What types of editing are there?

Broadly speaking, there are three types of editing and each one focuses on a different stage of the writing and publishing process.

Manuscript evaluations give you an overall evaluation of your story’s strengths and weaknesses. You get feedback on your story’s structure, pacing, tone, and overall readability. The focus is on the big picture, addressing whether the story works as a whole and if it meets the expectations of its genre and target audience. 

You get a written report and annotations on your manuscript. It’s ideal for authors seeking general guidance and direction on how to refine their story before diving into more detailed revisions or editing rounds.

Developmental editing is a deep, hands-on process. It’s more involved than the high-level review of a manuscript evaluation. Developmental editors work closely with you, offering specific examples to address weaknesses in the manuscript. 

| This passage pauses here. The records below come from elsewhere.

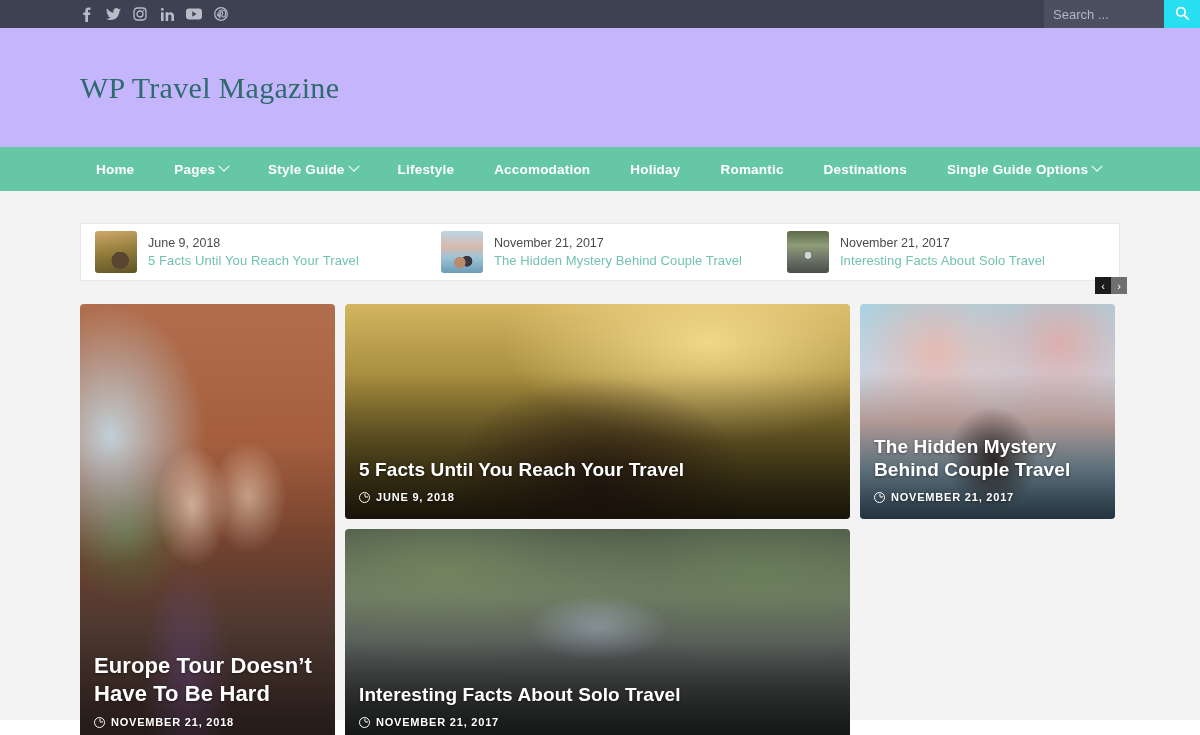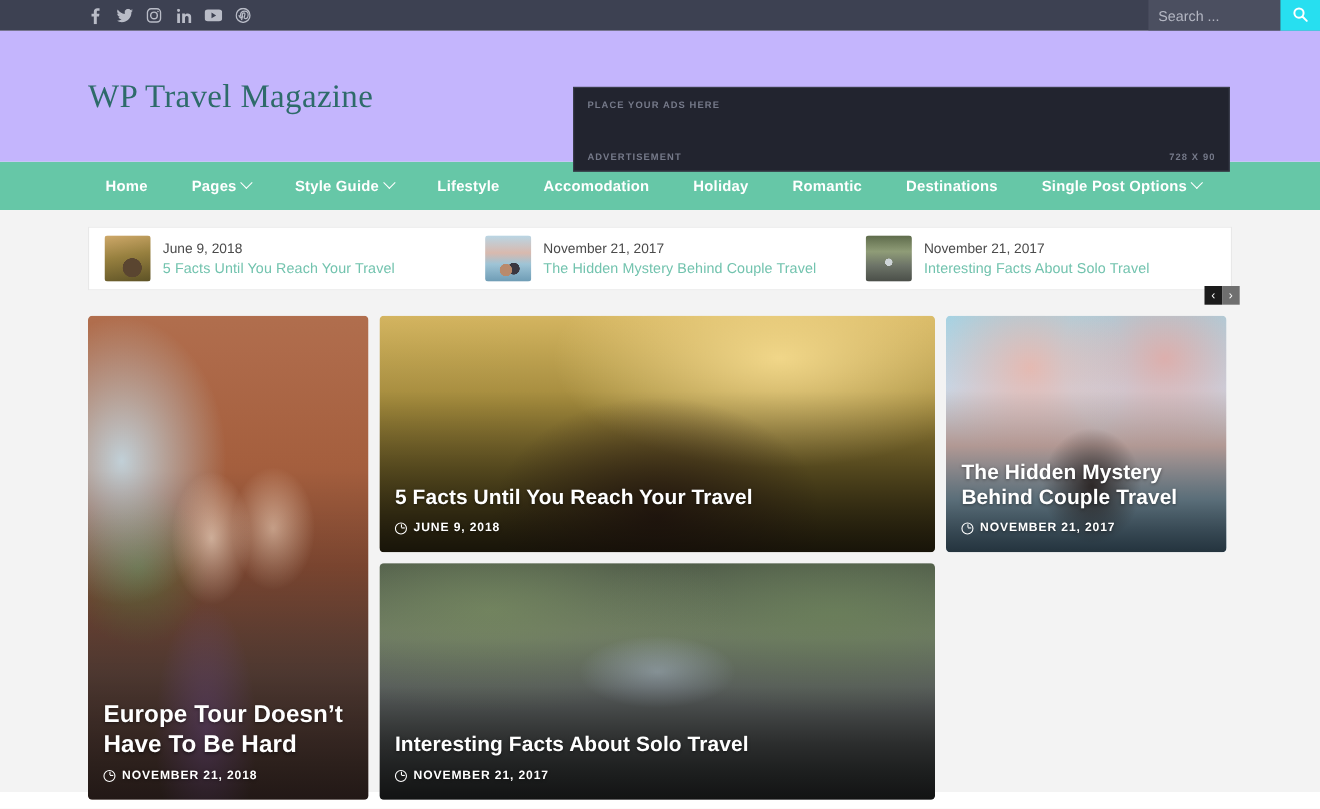"PLACE YOUR ADS HERE" div.ad { html: <div> <div>PLACE YOUR ADS HERE</div> <div>ADVERTISEMENT</div> <div>728 X 90</div> </div> -> none }
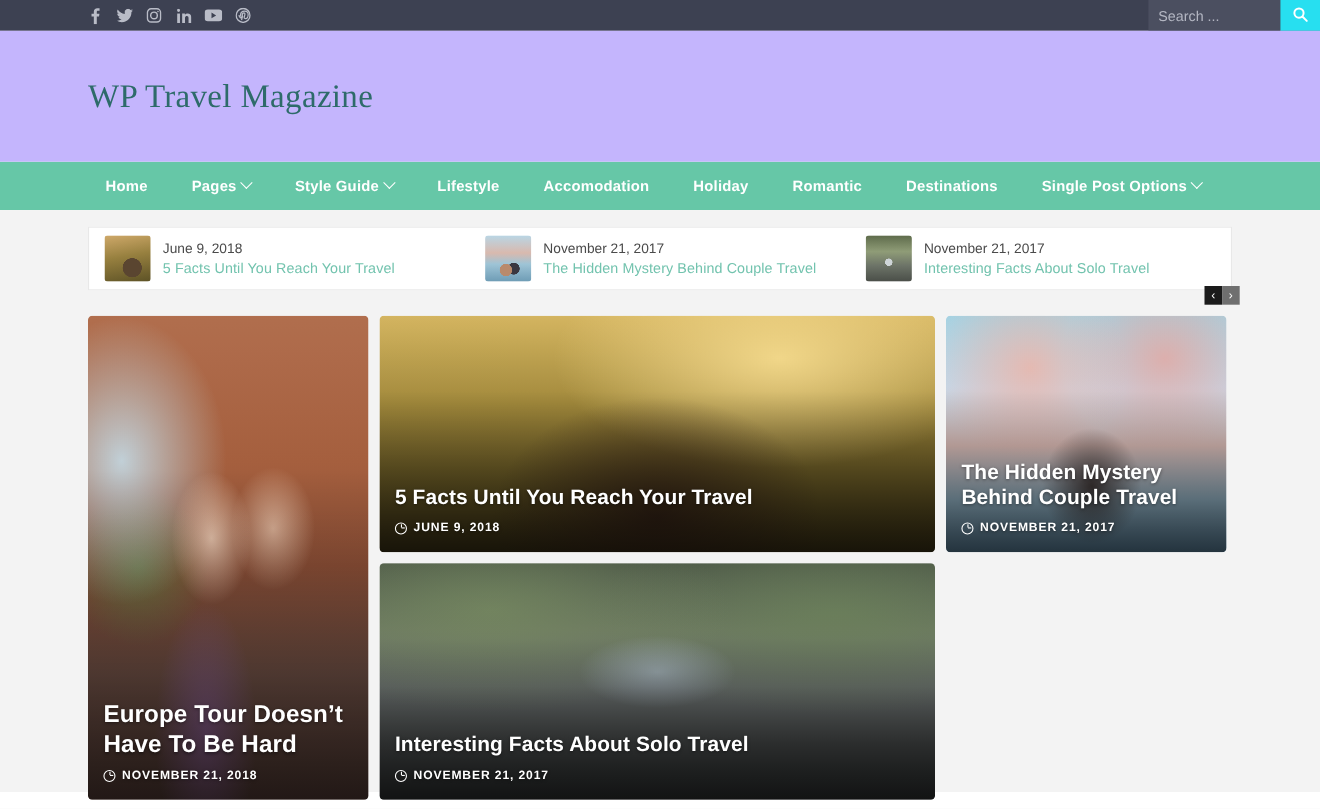"Single Post Options" span { text: Post -> Guide }
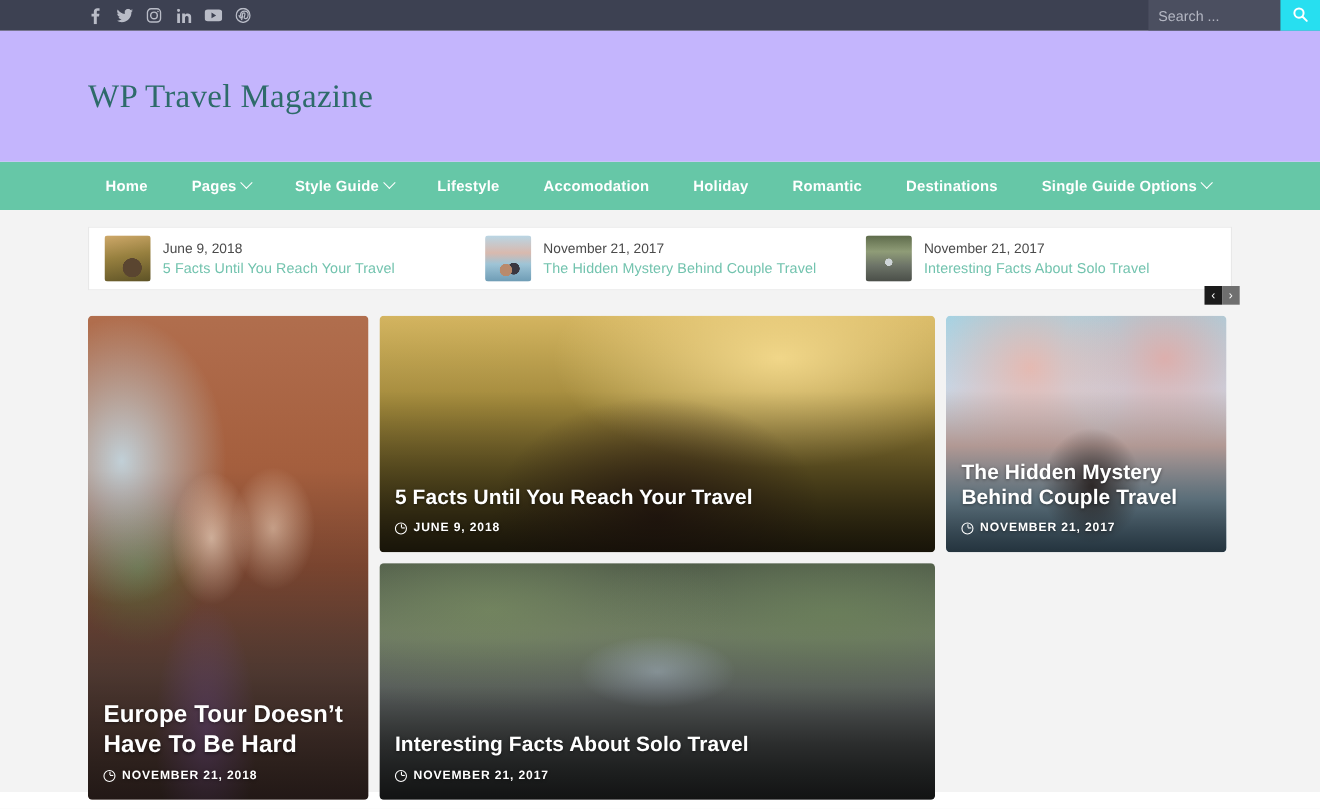"June 9, 2018" .page { padding-top: 15px -> 32px }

You get a written report and comprehensive comments, suggestions, and edits on your manuscript. It’s ideal for authors who want more in-depth help and collaboration to get their story exactly how they want it. 

Copyediting focuses on sentence-level suggestions. It’s all about flow, word choice, and overall tone. It’s best for authors who are happy with their structure but need help refining the language, weeding out inconsistencies, and improving the story’s flow from sentence to sentence. 

The goal is to give you the tools to produce a polished manuscript that’s one step closer to publishing. 

Think this is you? Check out my adventure edit.

(Proofreading is, strictly speaking, not editing. It’s the very last step in the publishing process, done on the laid out PDF. It hunts out typos and layout issues, and isn’t about rewrites.)